**PROBLEM:**
Go over the data below line by line, and state how many lines contain the string "同业中等风险预警评分". Give the number only.

**THE DATA:**
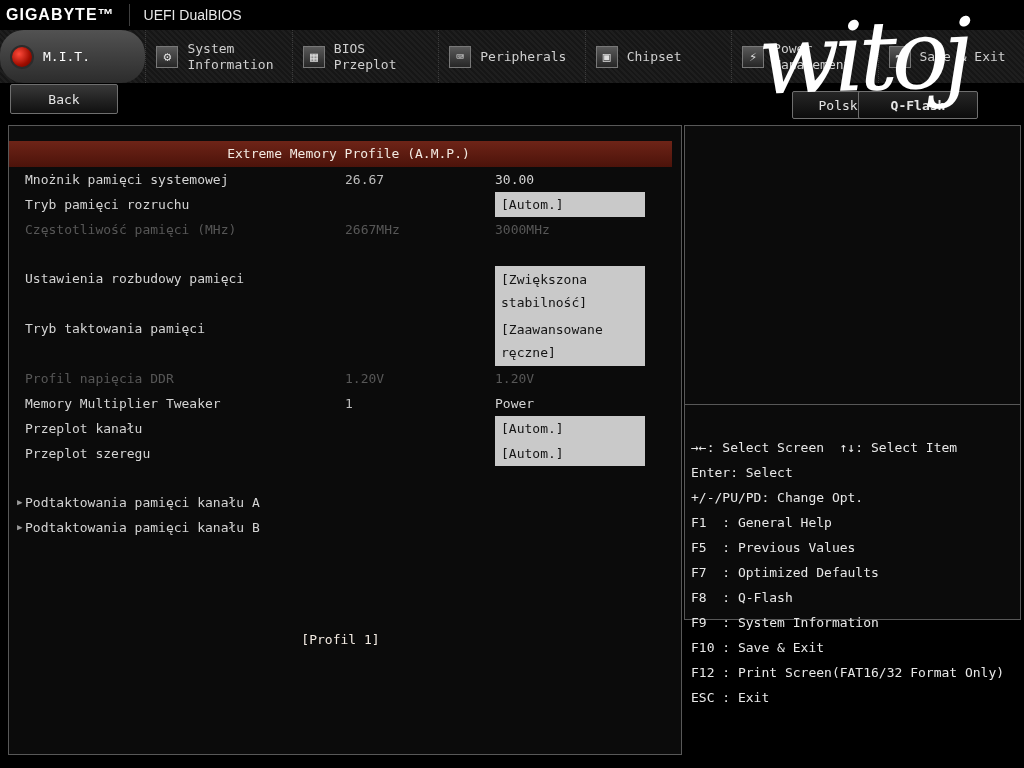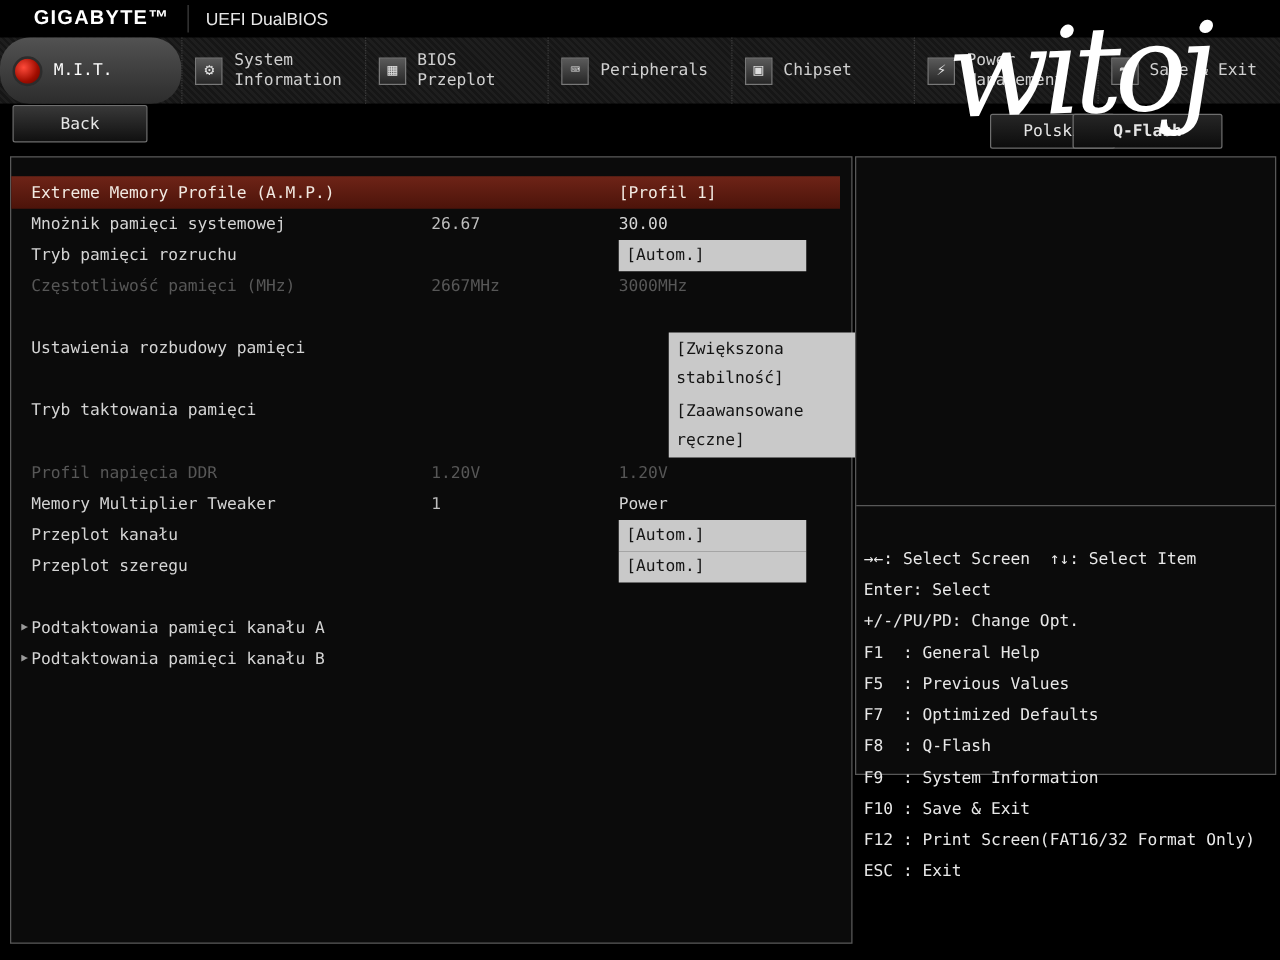--- a/index.html
+++ b/index.html
@@ -11,7 +11,7 @@
   #header { position:absolute; left:0; top:0; width:1024px; height:30px;
             display:flex; align-items:center; background:#000; }
   .brand { color:#fff; font-family:"Liberation Sans", sans-serif; font-weight:bold;
-           font-size:16px; letter-spacing:1px; padding-left:27px; }
+           font-size:16px; letter-spacing:1px; padding-left:6px; }
   .hdr-sep { width:1px; height:22px; background:#3f3f3f; margin:0 14px; }
   .hdr-title { color:#e8e8e8; font-family:"Liberation Sans", sans-serif; font-size:14px; }
 

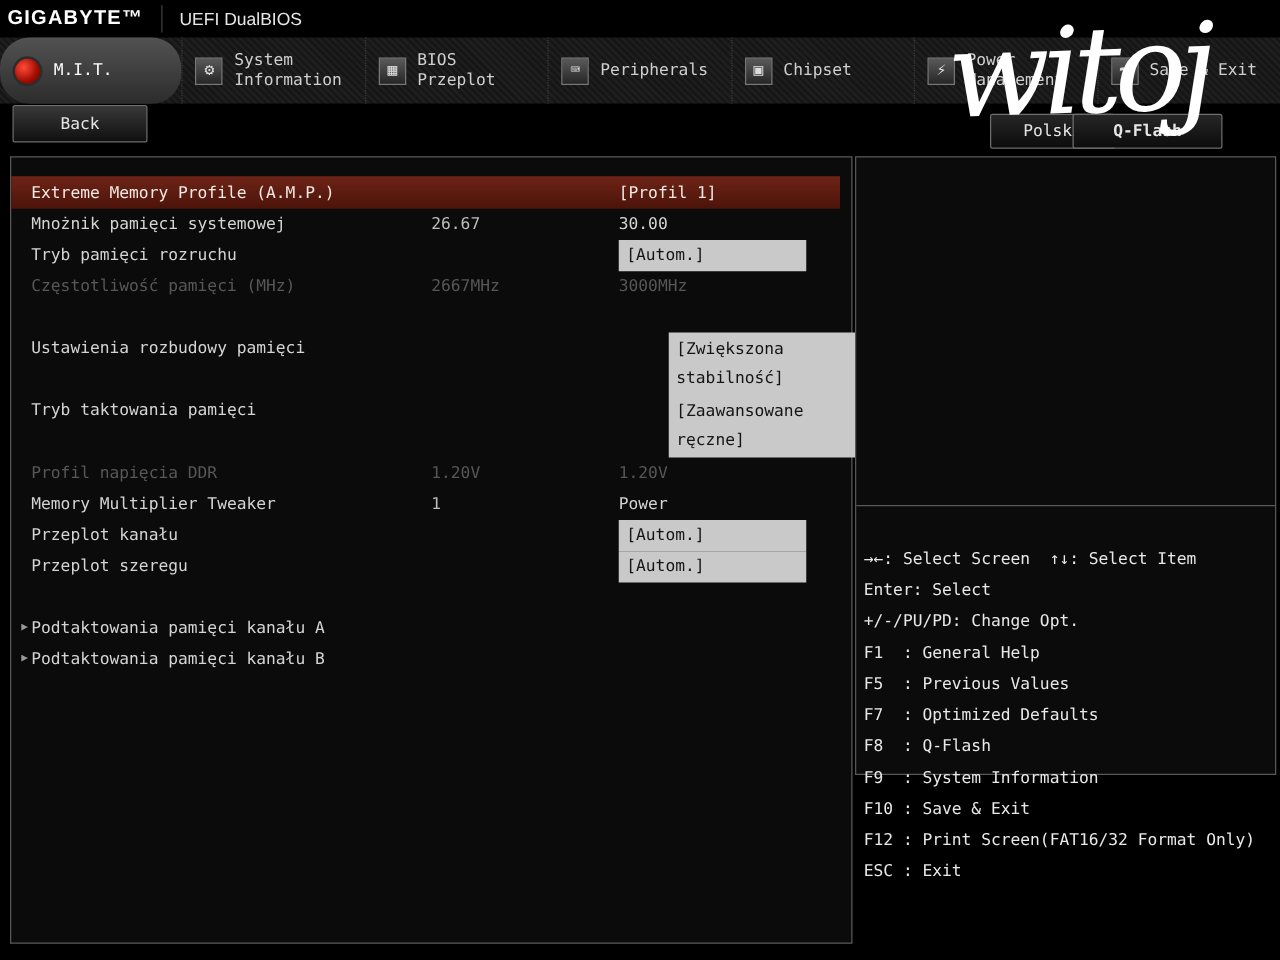--- a/index.html
+++ b/index.html
@@ -72,7 +72,7 @@
               padding:1px 6px; line-height:23px; }
   .row.tall .val .box { line-height:23px; padding:2px 6px;margin-left:40px; }
   .row.disabled .lbl, .row.disabled .mid, .row.disabled .val.plain { color:#575757; }
-  .row.selected { background:linear-gradient(#6e2417,#4c130a); height:26px; }
+  .row.selected { background:linear-gradient(#6e2417,#4c130a); height:26px;flex-direction:column; }
   .row.selected .lbl, .row.selected .val { color:#f2eae2; }
   .row.submenu .arrow { flex:0 0 16px; padding-left:8px; color:#9a9a9a; font-size:9px;
                         line-height:25px; }

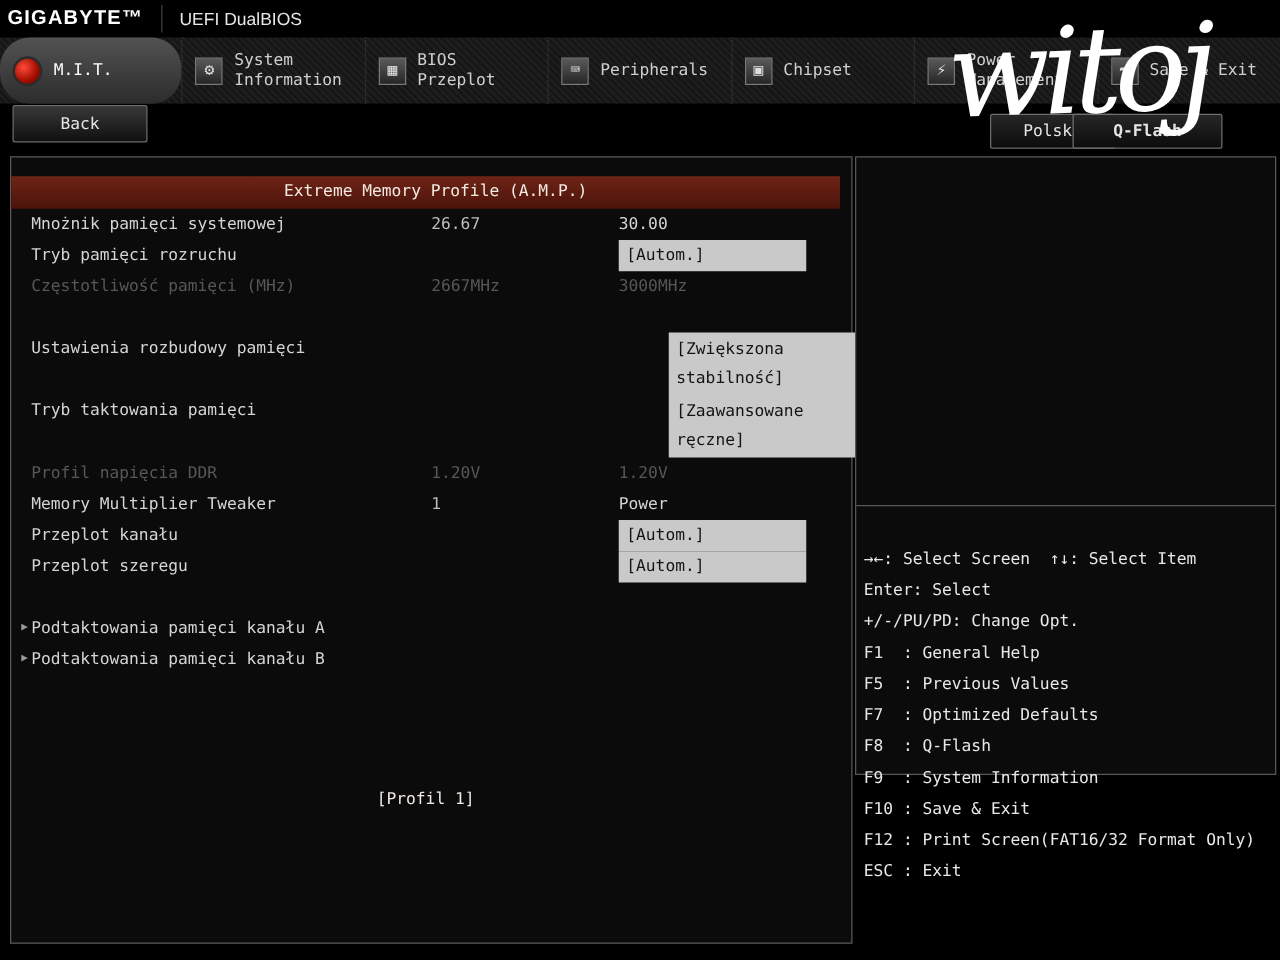--- a/index.html
+++ b/index.html
@@ -70,7 +70,7 @@
   .val.plain { color:#d4d4d4; }
   .val .box { display:block; width:150px; background:#c9c9c9; color:#141414;
               padding:1px 6px; line-height:23px; }
-  .row.tall .val .box { line-height:23px; padding:2px 6px;margin-left:40px; }
+  .row.tall .val .box { line-height:23px; padding:2px 6px; }
   .row.disabled .lbl, .row.disabled .mid, .row.disabled .val.plain { color:#575757; }
   .row.selected { background:linear-gradient(#6e2417,#4c130a); height:26px;flex-direction:column; }
   .row.selected .lbl, .row.selected .val { color:#f2eae2; }

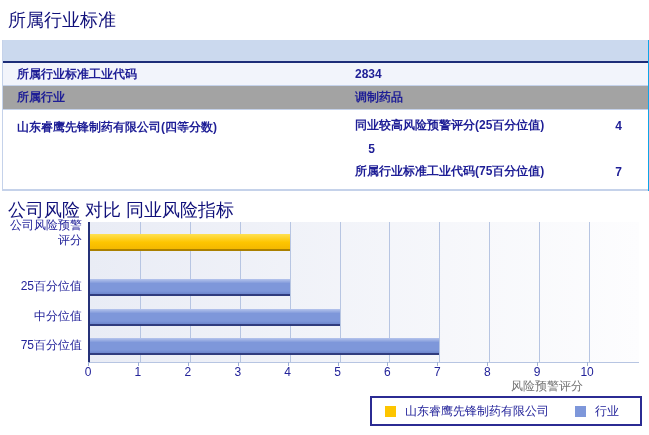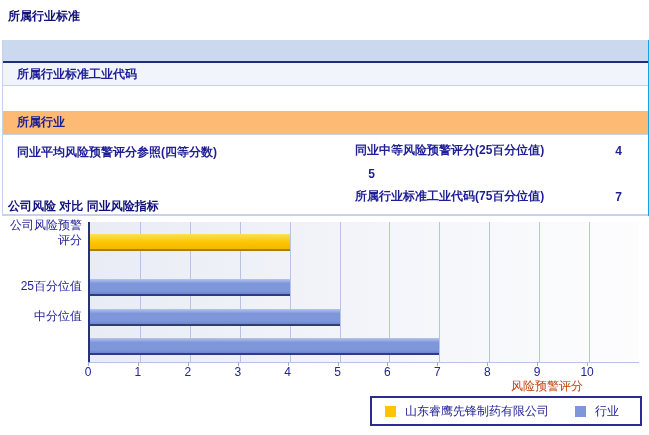--- a/index.html
+++ b/index.html
@@ -5,7 +5,7 @@
   html,body{margin:0;padding:0;background:#fff;}
   .page{position:relative;width:649px;height:435px;background:#ffffff;overflow:hidden;
         font-family:"Liberation Sans","DejaVu Sans",sans-serif;font-size:12px;color:#1e1e96;}
-  .sec-title{position:absolute;left:8px;font-weight:bold;color:#10107a;font-size:12px;}
+  .sec-title{position:absolute;left:8px;font-weight:normal;color:#10107a;font-size:18px;}
   
   .tbl{position:absolute;left:2px;top:40px;width:645px;border-left:1px solid #c5d2ea;border-right:1px solid #0ea5e9;font-weight:bold;}
   .tbl-header{height:21px;background:#cbd9ee;border-bottom:2px solid #1d2d78;}

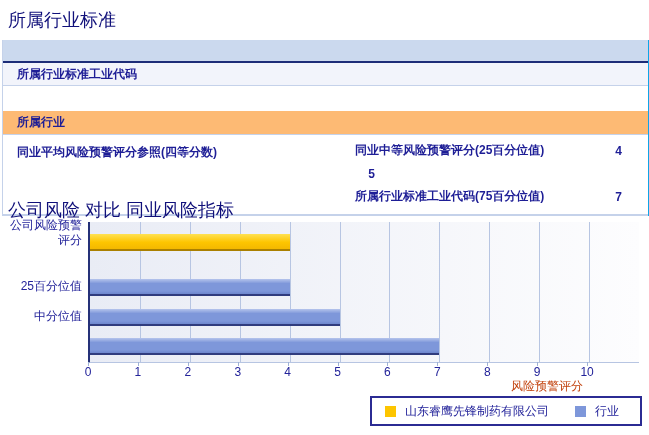--- a/index.html
+++ b/index.html
@@ -49,6 +49,7 @@
 
     <div class="row row1">
       <div class="c1">所属行业标准工业代码</div>
+      <div class="c2">2834</div>
     </div>
 
     <div class="row row2">

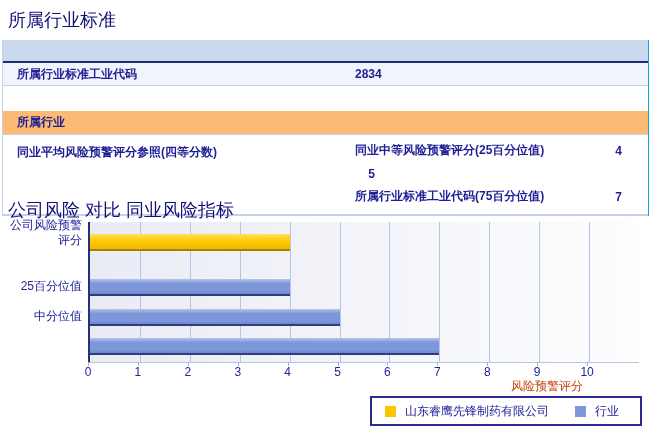--- a/index.html
+++ b/index.html
@@ -11,7 +11,7 @@
   .tbl-header{height:21px;background:#cbd9ee;border-bottom:2px solid #1d2d78;}
   .row{display:flex;align-items:center;border-bottom:1px solid #c5d2ea;}
   .row1{height:22px;background:#f2f4fb;}
-  .row2{height:23px;background:#fdba74;margin-top:25px;}
+  .row2{height:23px;background:#a3a3a3;}
   .row3{align-items:flex-start;background:#ffffff;border-bottom:2px solid #c5d2ea;padding:4px 0 6px 0;}
   .c1{width:352px;padding-left:14px;box-sizing:border-box;}
   .c2{flex:1;}

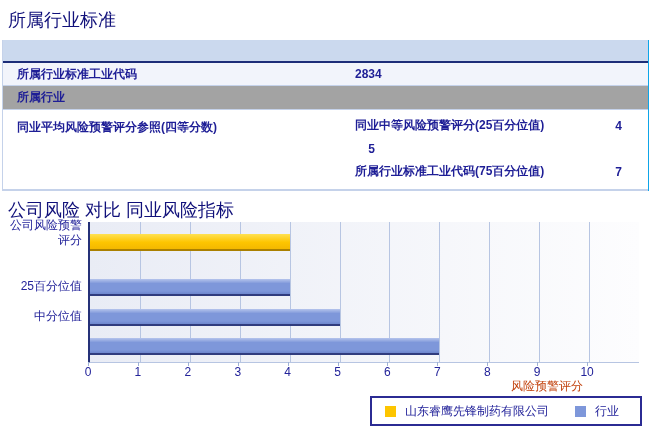--- a/index.html
+++ b/index.html
@@ -54,6 +54,7 @@
 
     <div class="row row2">
       <div class="c1">所属行业</div>
+      <div class="c2">调制药品</div>
     </div>
 
     <div class="row row3">

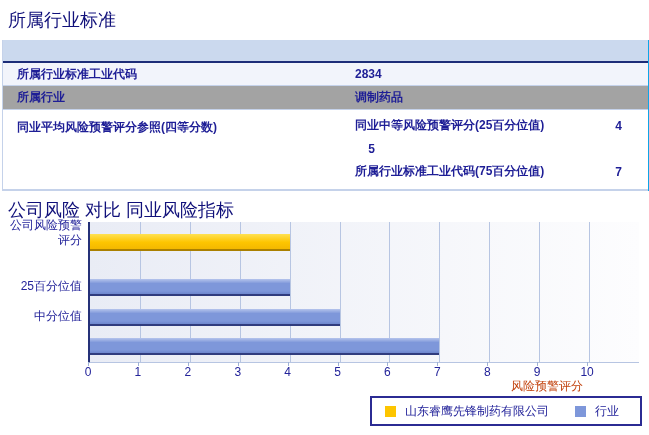--- a/index.html
+++ b/index.html
@@ -58,7 +58,7 @@
     </div>
 
     <div class="row row3">
-      <div class="c1">同业平均风险预警评分参照(四等分数)</div>
+      <div class="c1">山东睿鹰先锋制药有限公司(四等分数)</div>
       <div class="c2">
         <div class="subrow">
           <span>同业中等风险预警评分(25百分位值)</span>

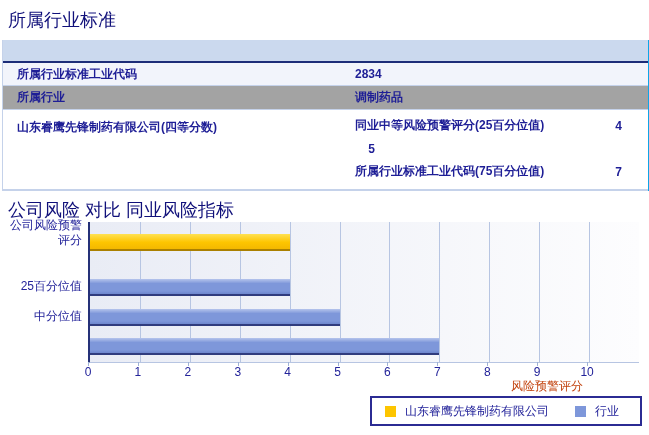--- a/index.html
+++ b/index.html
@@ -61,7 +61,7 @@
       <div class="c1">山东睿鹰先锋制药有限公司(四等分数)</div>
       <div class="c2">
         <div class="subrow">
-          <span>同业中等风险预警评分(25百分位值)</span>
+          <span>同业较高风险预警评分(25百分位值)</span>
           <span class="subval">4</span>
         </div>
         <div class="subrow">

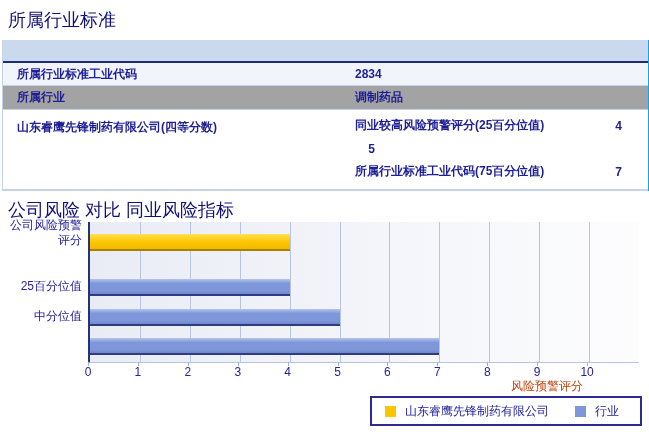--- a/index.html
+++ b/index.html
@@ -126,6 +126,7 @@
       <div class="cat-label" style="top: 2px;">公司风险预警评分</div>
       <div class="cat-label" style="top: 63px;">25百分位值</div>
       <div class="cat-label" style="top: 93px;">中分位值</div>
+      <div class="cat-label" style="top: 122px;">75百分位值</div>
     </div>
 
 </div>

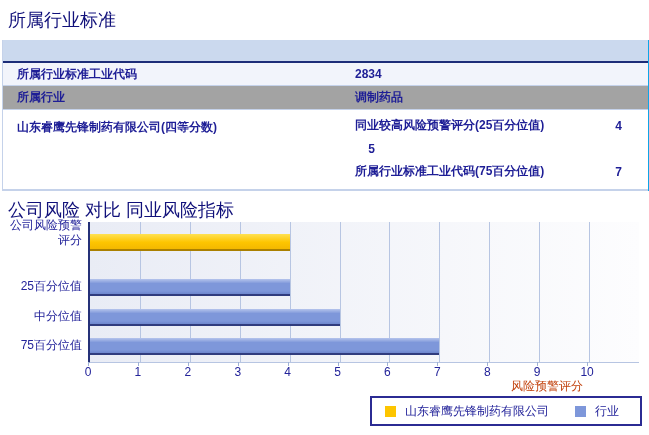--- a/index.html
+++ b/index.html
@@ -30,7 +30,7 @@
   .cat-label{position:absolute;width:80px;right:567px;text-align:right;line-height:15px;color:#23239a;}
   .tickmark{position:absolute;width:1px;height:4px;top:146px;background:#9fb2d6;}
   .tick-label{position:absolute;width:30px;text-align:center;top:149px;color:#23239a;}
-  .axis-label{position:absolute;right:66px;top:162px;color:#c2410c;}
+  .axis-label{position:absolute;right:66px;top:162px;color:#737373;}
   
   .legend{position:absolute;left:370px;top:180px;width:272px;height:30px;background:#fff;
           border:2px solid #2b2b93;display:flex;align-items:center;padding:0 0 0 13px;box-sizing:border-box;}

**SOLUTION TO THE PROBLEM:**
2